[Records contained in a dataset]
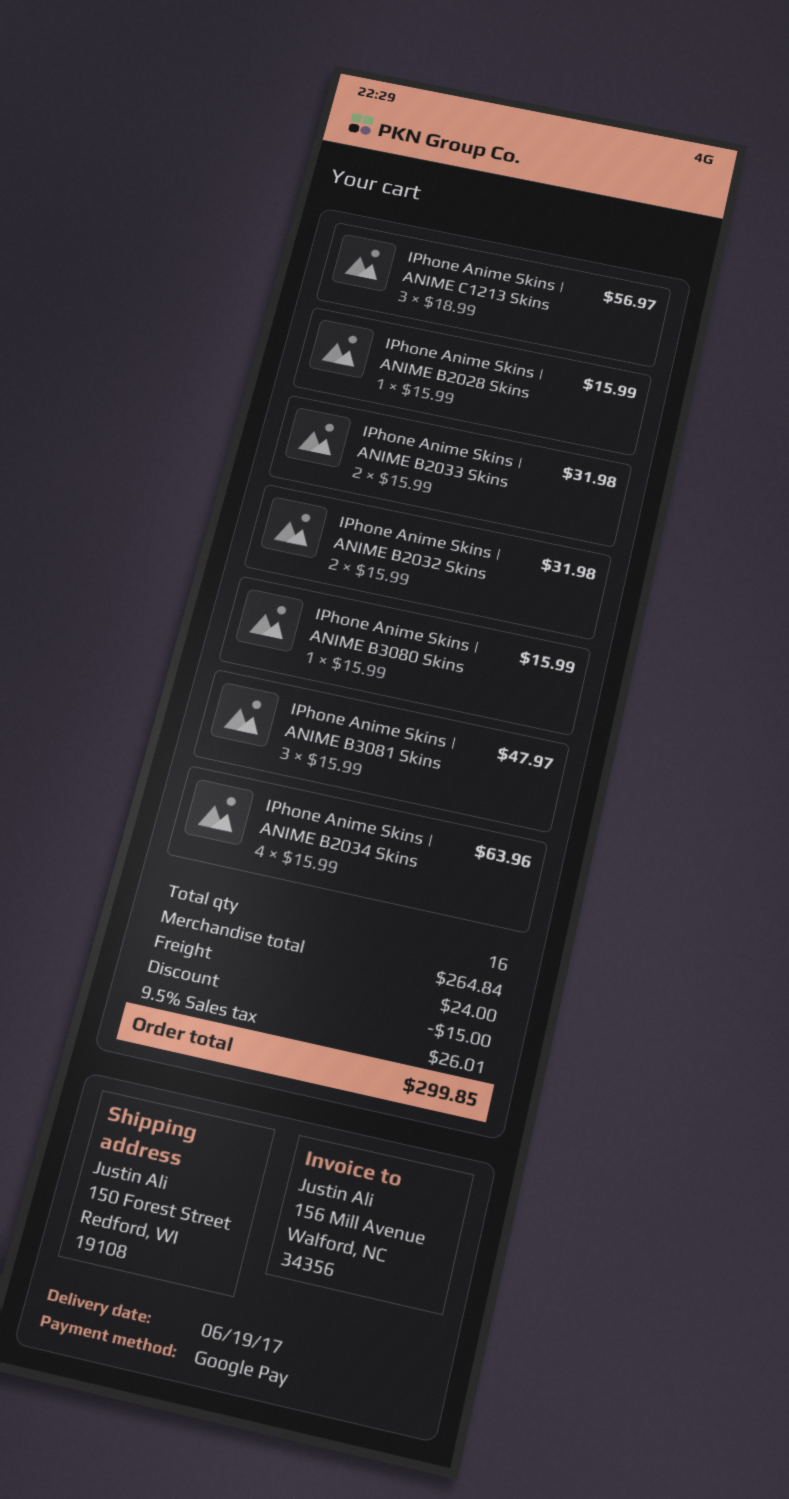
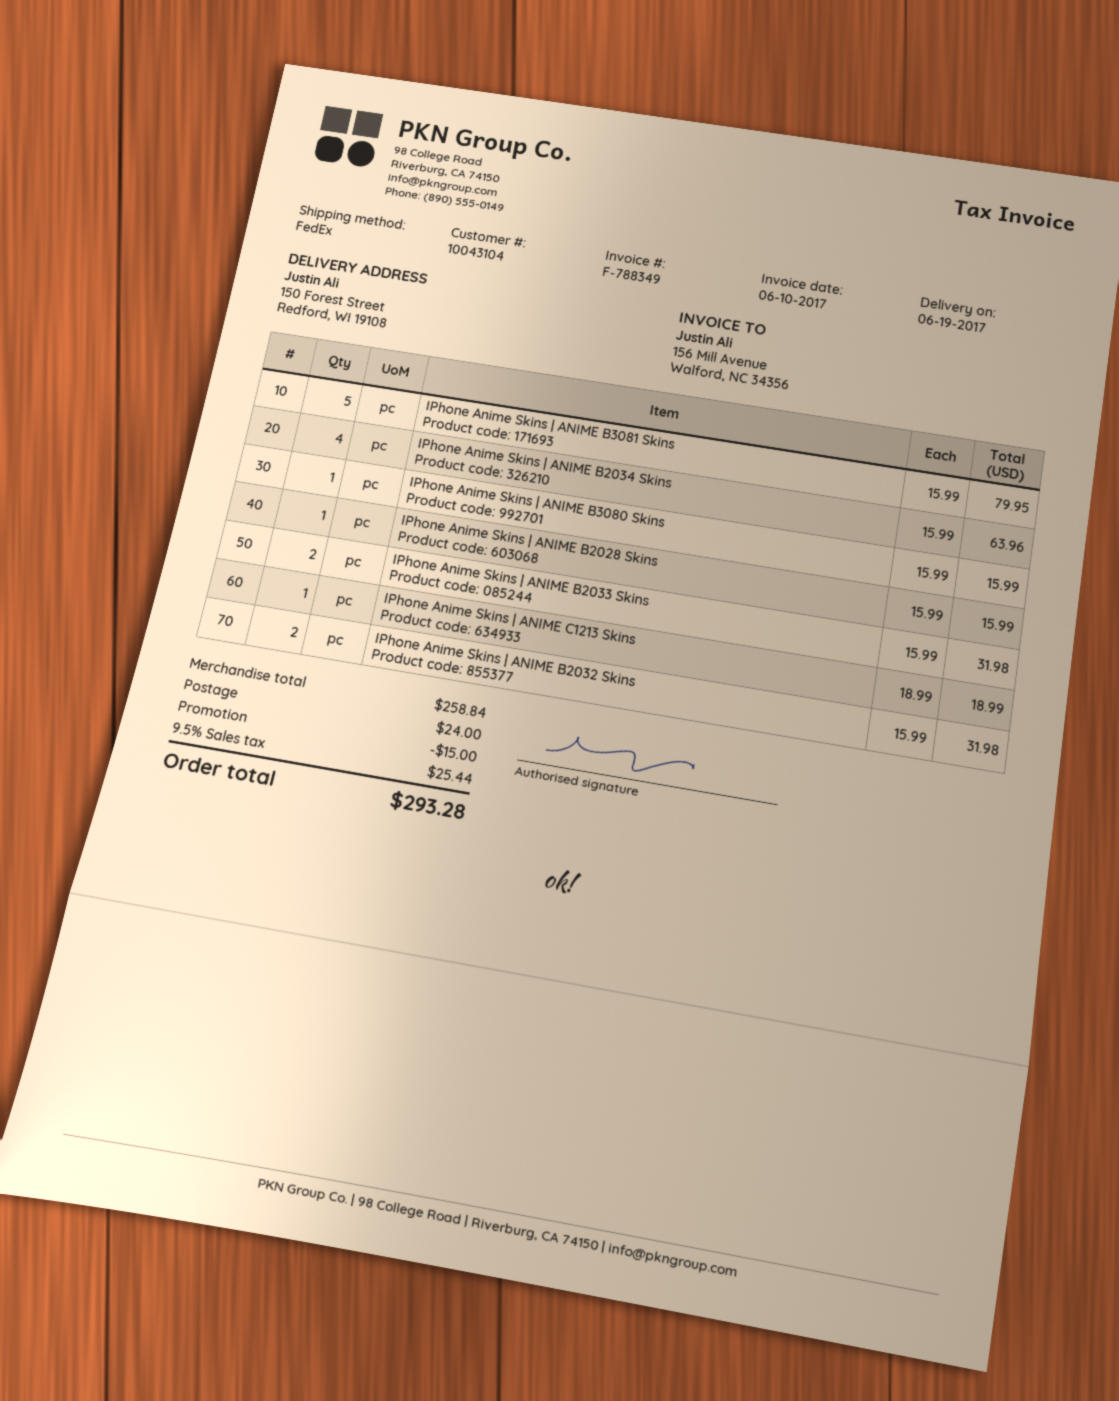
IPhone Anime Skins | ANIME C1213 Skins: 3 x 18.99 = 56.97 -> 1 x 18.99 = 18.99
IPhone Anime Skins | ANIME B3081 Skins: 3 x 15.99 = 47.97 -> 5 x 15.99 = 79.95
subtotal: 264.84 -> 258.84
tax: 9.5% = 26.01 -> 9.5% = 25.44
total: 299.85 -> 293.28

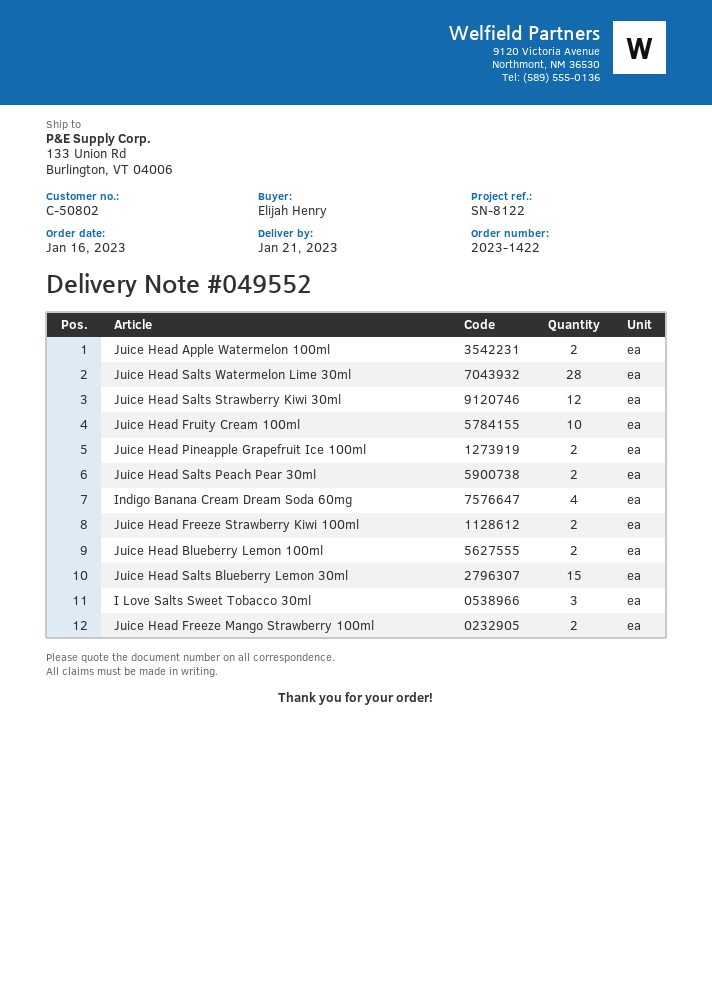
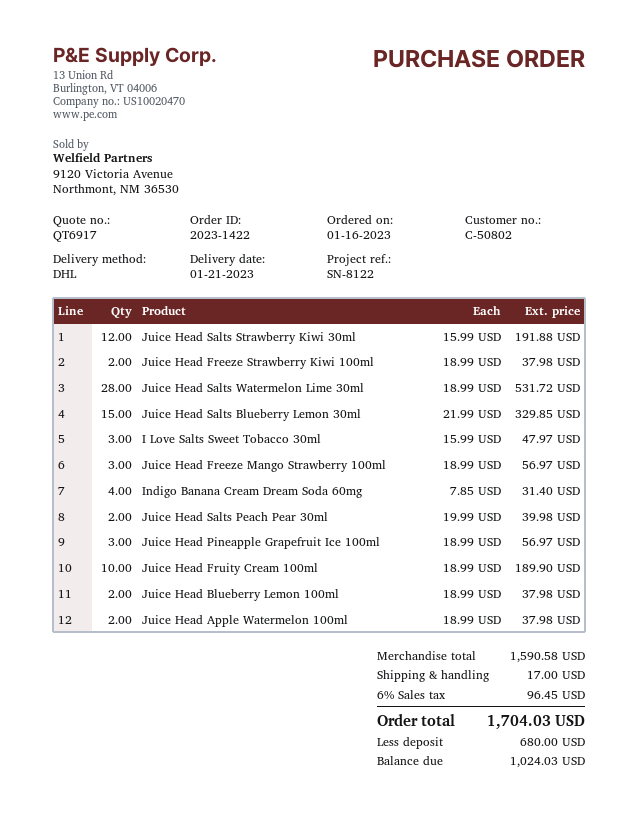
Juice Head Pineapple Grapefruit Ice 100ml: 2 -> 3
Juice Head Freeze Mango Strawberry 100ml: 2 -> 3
--
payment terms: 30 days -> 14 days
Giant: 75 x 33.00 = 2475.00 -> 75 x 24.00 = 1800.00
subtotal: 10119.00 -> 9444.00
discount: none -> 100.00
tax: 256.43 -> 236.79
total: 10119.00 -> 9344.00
--
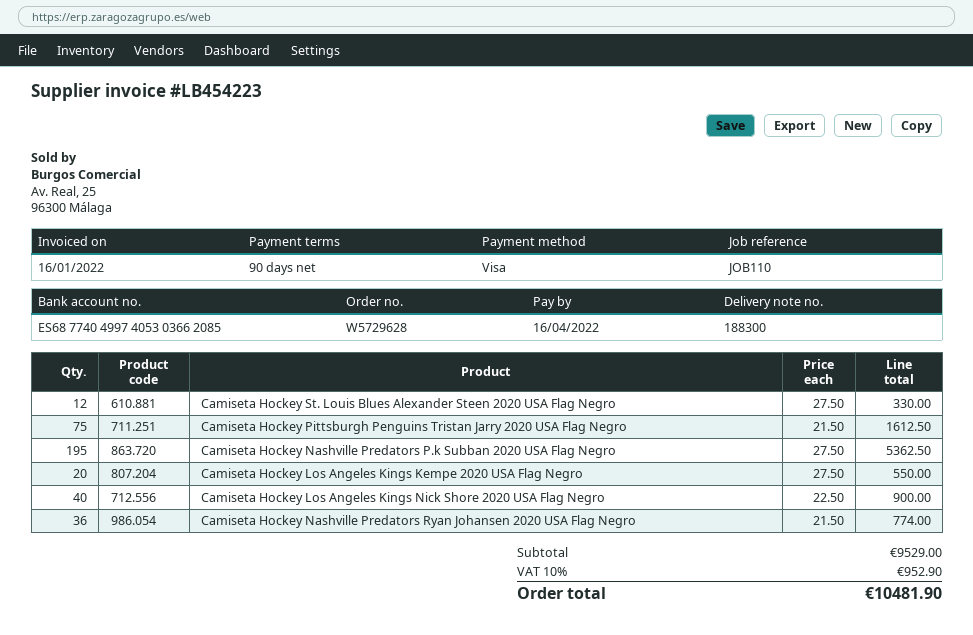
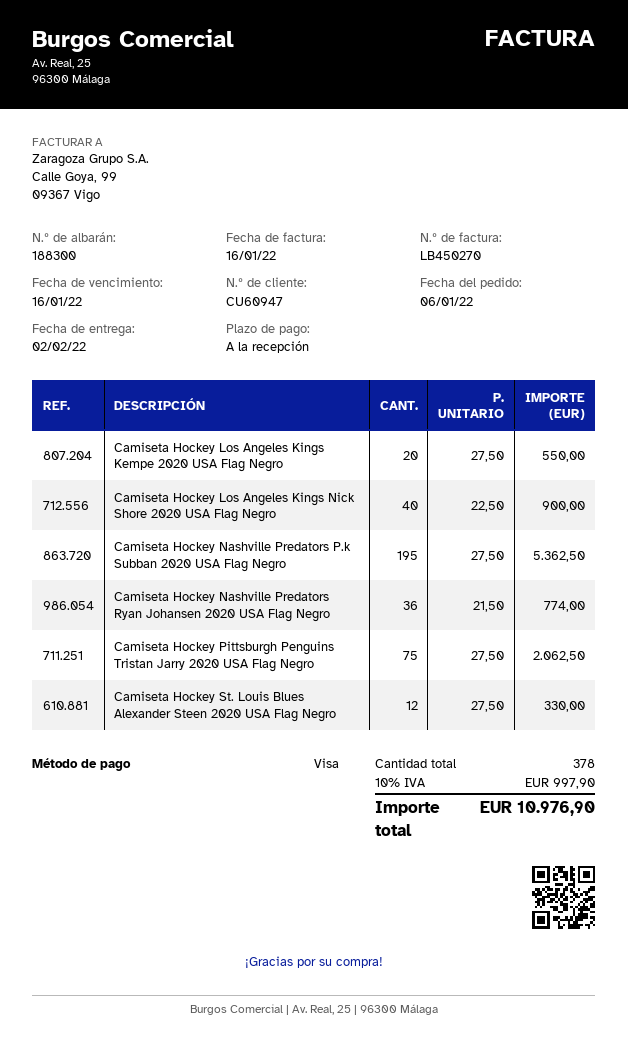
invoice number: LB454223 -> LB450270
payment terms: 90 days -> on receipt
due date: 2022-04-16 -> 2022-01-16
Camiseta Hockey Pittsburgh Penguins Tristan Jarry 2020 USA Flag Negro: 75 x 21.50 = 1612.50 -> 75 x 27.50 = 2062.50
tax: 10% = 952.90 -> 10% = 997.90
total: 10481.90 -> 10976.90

What to do:
Filter the records down to the lines containing the word "Skins", and copy those.

Output of the task:
IPhone Anime Skins | ANIME C1213 Skins: 3 x 18.99 = 56.97 -> 1 x 18.99 = 18.99
IPhone Anime Skins | ANIME B3081 Skins: 3 x 15.99 = 47.97 -> 5 x 15.99 = 79.95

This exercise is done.